Ainsi signé : Par le roy, vous, les sires de la Varenne et de Precigny3 et autres plusieurs presens. Chaligaut. — Visa. Contentor. P. Le Picart.


1 Pierre de Volon ou de Voulon, écuyer, sur la famille duquel on ne possède que fort peu de renseignements, avait épousé Marie Janvre et avait, à cause d’elle, des possessions dans la Gâtine. Le 30 septembre 1434, il rendit aveu au connétable de Richemont de fiefs mouvant de la baronnie et du château de Parthenay, qu’il tenait à foi et hommage plein, avec la justice moyenne et basse, savoir son. « lieu et herbergement appellé Longeviniere et ses appartenances et appendences, assis en la parroisse de Mazeres, consistant tant en maisons, vergers, prés, bois, terres, etc., tenans d’une part au bois de Nucheze, d’autre aux terres de la Berthoniere, etc. ; item, une piece de pré, contenant demi quartier ; item, une piece de terre contenant une boicellée ou environ, tenant, d’une part, au chemin du Chaigne (le Chêne) à Partenay, etc., d’autre, aux terres de la Ferretiere, lesd. choses franches de disme et autres devoirs. » (Arch. nat., R1* 190, fol. 179 v°.) Ces biens appartenaient à Marie Janvre. A cette époque, c’est-à-dire dans la première moitié du xve siècle, la famille de Voulon habitait, ce semble, la région comprise entre Couhé, Melle et Civray.

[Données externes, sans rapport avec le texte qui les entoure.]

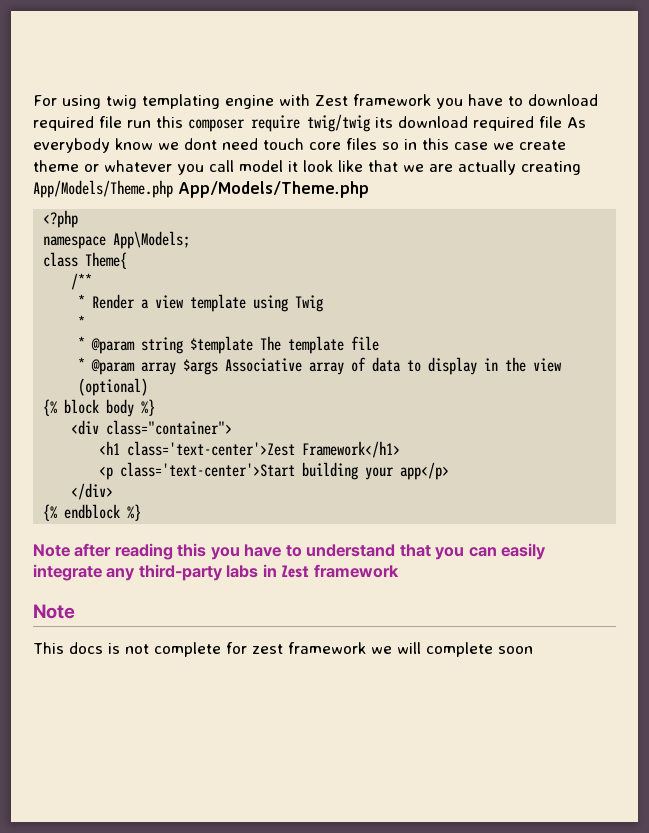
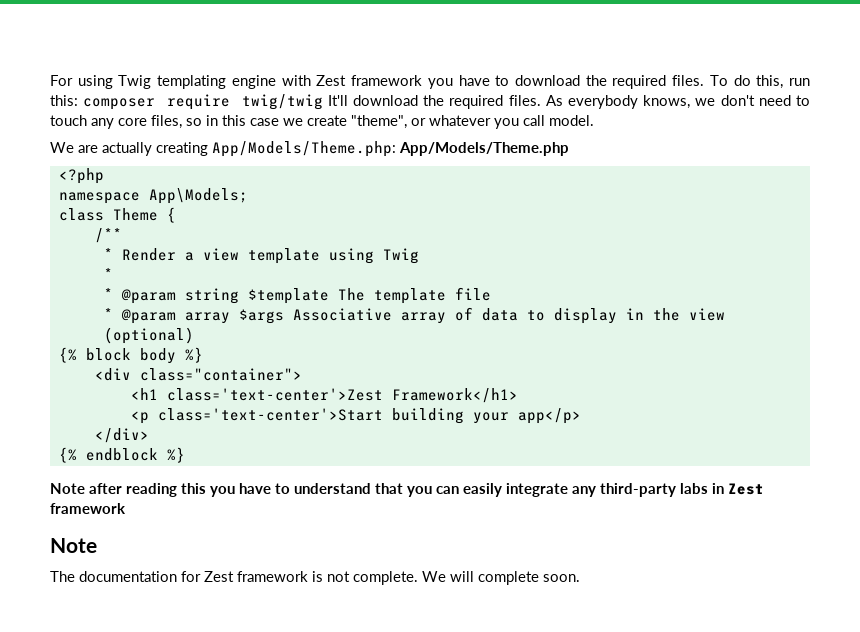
[106,95,137,109] twig -> [118,75,152,89] Twig
[33,114,586,132] [33,138,377,153] required file run this composer require twig/twig its download required file As everybody know we dont need touch core files -> [585,75,810,89] [50,94,811,110] [50,115,182,129] the required files. To do this, run this: composer require twig/twig It'll download the required files. As everybody knows, we don't need to touch any core files,
[33,160,79,172] theme -> [351,115,407,129] "theme",
[239,160,424,172] model it look like that we -> [549,115,594,126] [50,142,74,153] model. // We
[33,180,173,198] App/Models/Theme.php -> [212,141,396,157] App/Models/Theme.php:
[85,252,128,269] Theme{ -> [112,207,176,223] Theme {
[33,642,392,657] This docs is not complete for zest framework we -> [50,571,446,585] The documentation for Zest framework is not complete. We
[498,646,533,654] soon -> [543,574,580,582] soon.

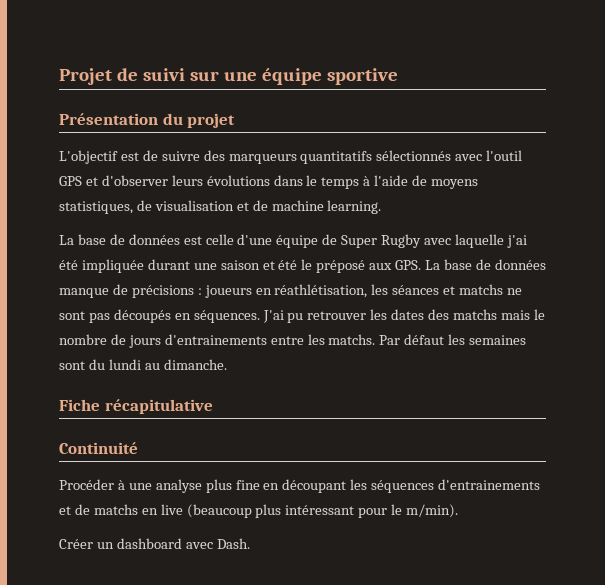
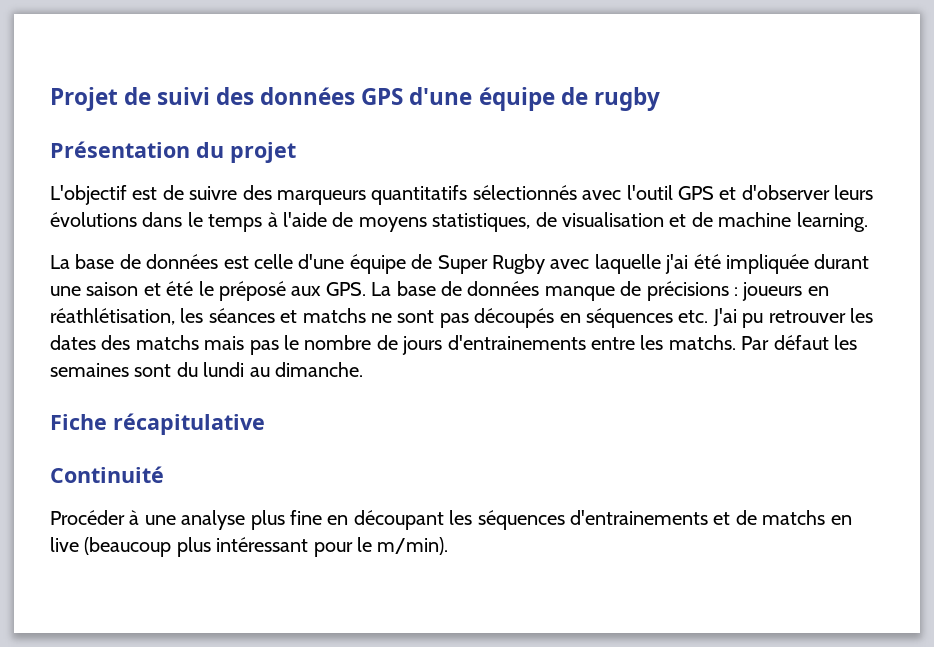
[189,68,398,85] sur une équipe sportive -> [216,87,660,111] des données GPS d'une équipe de rugby
[193,310,260,323] séquences. -> [585,308,709,328] séquences etc.
(530, 315) none -> [249,340,279,355] pas
[59,538,250,549] // Créer un dashboard avec Dash. -> (449, 546) none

Dans une transaction intervenue à la suite de procès, le 11 septembre 1477, entre Helis de Mézieux, veuve de Thomas Acquez, et ses enfants, d’une part, et Jeanne du Vergier, femme de Jean de la Brousse, écuyer, d’autre, par laquelle les premiers abandonnent au profit de celle-ci, moyennant 115 écus d’or, leurs prétentions sur un hôtel ou hébergement, entouré de douves, sis au village du Grand-Serze (Mairé-l’Évescault), il est dit que cet hôtel avait appartenu à Jean d’Auton, puis à feu Jean de Voulon, seigneur du Breuil de Paretz, et enfin à un autre Jean de Voulon qui l’avait vendu à Thomas Acquez. (A. Richard, Arch. du château de la Barre, t. II, p. 434.)

2 La suite, sauf de légères modifications, comme dans les lettres d’abolition en faveur de Jean Chauvet (ci-dessus, n° MXCI, p. 268).

3 Pierre de Brézé et Bertrand de Beauvau. (Ci-dessus, p. 178, note 2, et p. 273, note 3.)